In the code shown above, we start by importing the SuperCell class. Then we create an object of this class and assign it to the variable scell2.

The initialization takes two arguments. The first one is the parent lattice previously created, platt2, and the second one can be i) an integer \(a\), ii) a 2D vector of integers \((a, b)\), iii) a 3D vector of integers \((a, b, c)\) or iv) a \(3\times 3\) matrix with integer entries. Cases i) to iii) define a diagonal transformation matrix \(P\) as, respectively

\(\begin{bmatrix}a & 0 & 0\\ 0 & a & 0\\ 0 & 0 & a\end{bmatrix}\), \(\begin{bmatrix}a & 0 & 0\\ 0 & b & 0\\ 0 & 0 & 1\end{bmatrix}\), \(\begin{bmatrix}a & 0 & 0\\ 0 & b & 0\\ 0 & 0 & c\end{bmatrix}\)

while case iv) defines a general \(3\times 3\) integer matrix.

This matrix relates the supercell lattice vectors \(S\) with the parent lattice vectors \(V\):

\[S=PV\]

the rows of the matrices \(S\) and \(V\) are the cartesian coordinates of the corresponding lattice vectors, for the precise use of different input options visit the documentation).

Finally, we visualize the super cell by calling the juview function. The interpretation of the generated figure is the same as explained above for the parent lattice.

As you can see, a super cell looks very much like an enlarged parent lattice, indeed, objects of the SuperCell class inherit from the ParentLattice class and share many properties.

Now, using the created super cell, we will generate a few random decorations of it at different concentrations. The generated structures will be collected in a StructuresSet object.

Before doing so, however, we need to find out the sublattice definitions in the created SuperCell object. This is necesary to correctly address the concentrations of Na substituents and oxygen atoms in the generation of random structures. This information is retrieved with the method print_sublattice_types:

[ ]:
scell2.print_sublattice_types()

This tells us that the supercell consists of three sublattices, with indices \(0\), \(1\) and \(2\). Lattice sites belonging to sublattice \(0\), contain species "X" (vacancy) and can be substituted by species "O" (oxygen) , sites belonging to sublattice \(1\) contain "Al" and can be substituted by "Na"; while sites in \(2\) contain "Al" and can not be substituted.
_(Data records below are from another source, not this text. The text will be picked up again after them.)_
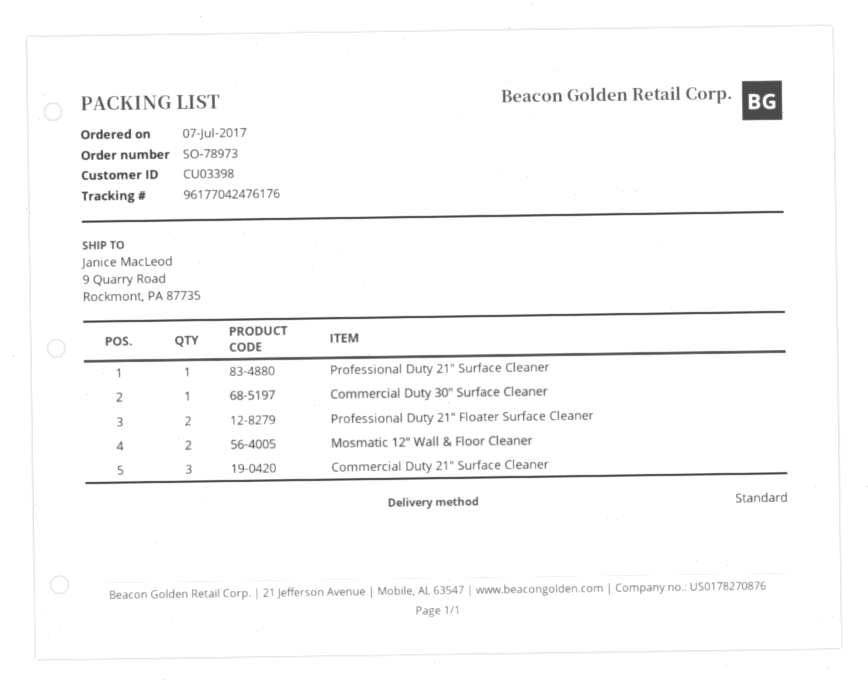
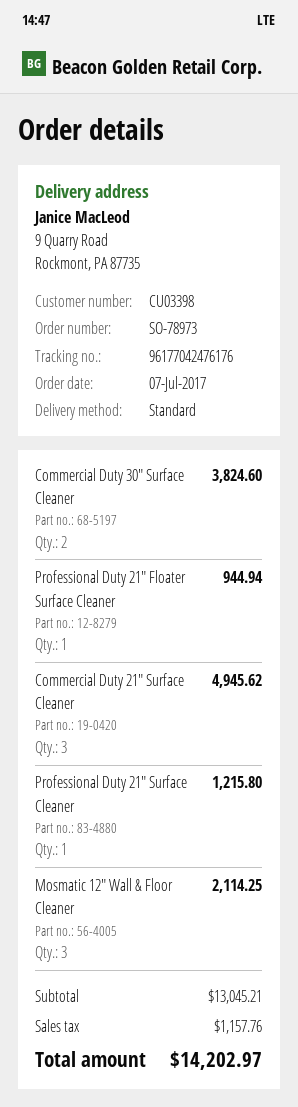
Commercial Duty 30″ Surface Cleaner: 1 -> 2
Professional Duty 21″ Floater Surface Cleaner: 2 -> 1
Mosmatic 12″ Wall & Floor Cleaner: 2 -> 3

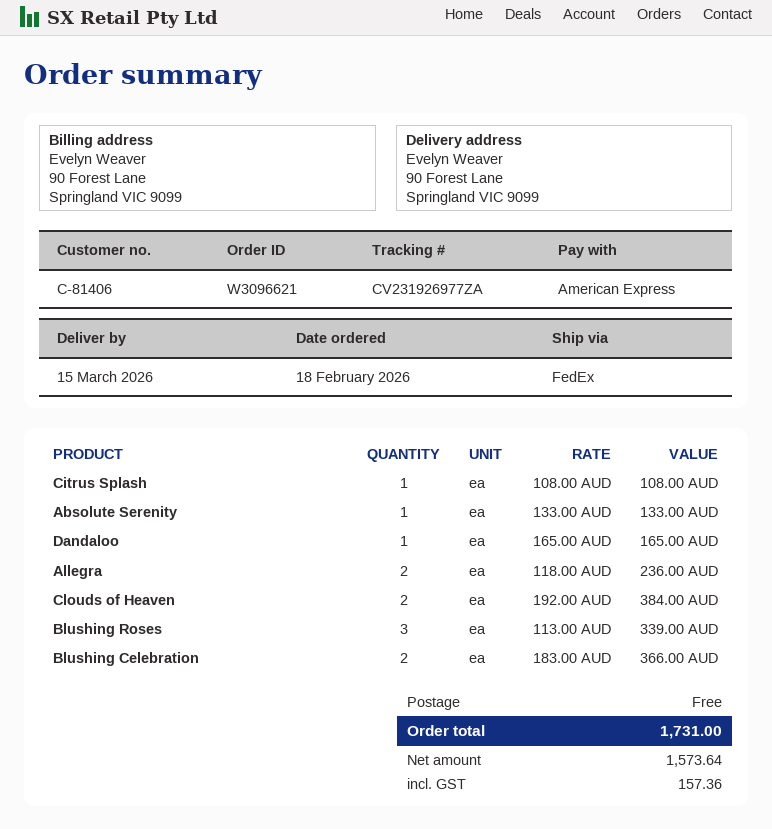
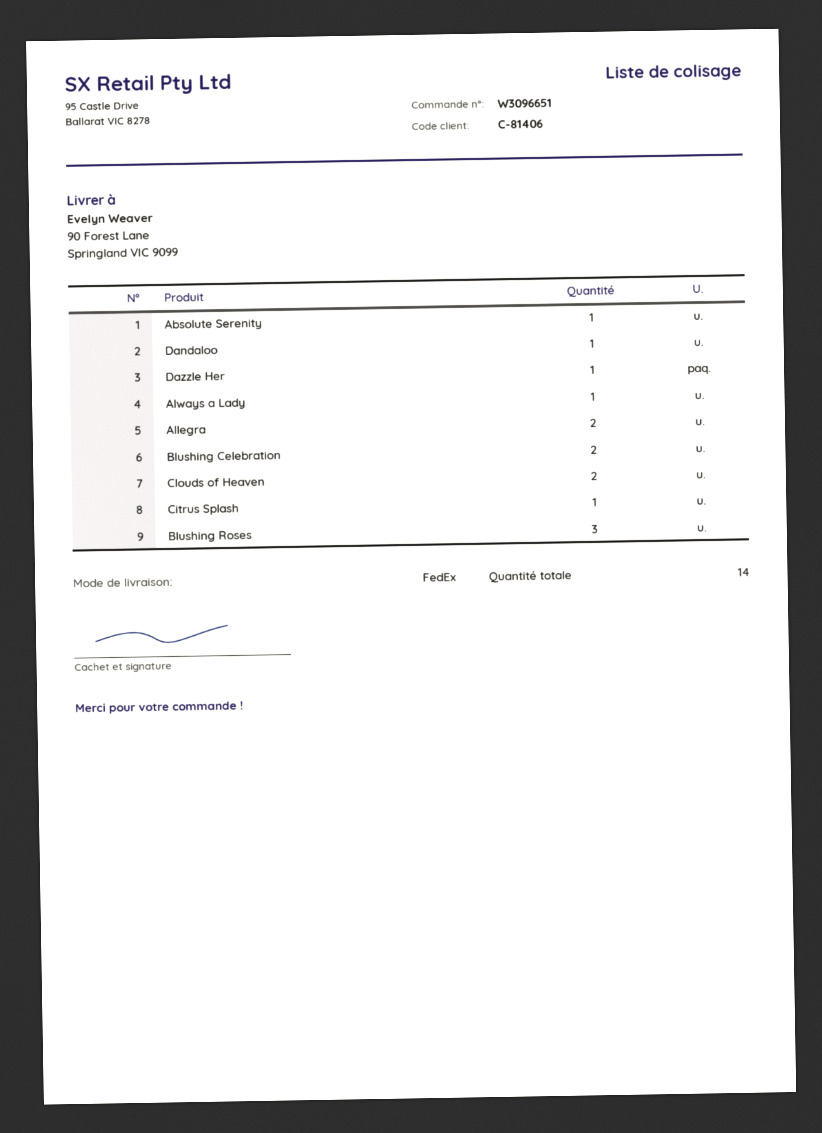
order number: W3096621 -> W3096651
Dazzle Her: none -> 1
Always a Lady: none -> 1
In the code shown below, we first load the StructuresSet class and then create a structures-set object that we call sset2. Next, in three different for loops, by using the gen_random() method, we create i) two random structures with 4 on-top oxygen atoms, ii) two random structures with 4 Al\(\rightarrow\)Na substitutions, and iii) two random structures with 4 oxygen atoms and 4 Al\(\rightarrow\)Na substitutions:

[ ]:
from clusterx.structures_set import StructuresSet

# seed random generators for reproducibility
import random
np.random.seed(0)
random.seed(0)
############################################

sset2 = StructuresSet(platt2)

nstruc = 2

# i) Random structures with 4 on-top oxygen atoms
for i in range(nstruc):
    sset2.add_structure(scell2.gen_random({0:[4]}))

# ii) Random structures with 4 substituent Na atoms
for i in range(nstruc):
    sset2.add_structure(scell2.gen_random({1:[4]}))

# iii) Random structures with 4 on-top oxygen and 4 substituent Na atoms
for i in range(nstruc):
    sset2.add_structure(scell2.gen_random({0:[4],1:[4]}))

juview(sset2)
Random structures

In the figure shown above, red spheres represent oxygen atoms and purple spheres represent Na substitutions.

Excercise 1

Build a parent lattice for a two-dimensional square lattice of a binary (e.g. SiGe) material and create (and visualize) 6 random structures on a \(5\times5\) super cell.

As help, you can use the following Atoms object to initialze the ParentLattice object:

[ ]:
from ase import Atoms

a=3.0
pri4 = Atoms(positions=[[0,0,0]],symbols=['Si'],cell=[[a,0,0],[0,a,0],[0,0,2*a]],pbc=(1,1,0))

Excercise 2

Generate and visualize a few random structures for the fcc CuAl alloy of the first example on this tutorial. Do it so in a \(3\times3\times3\) super cell.

[ ]: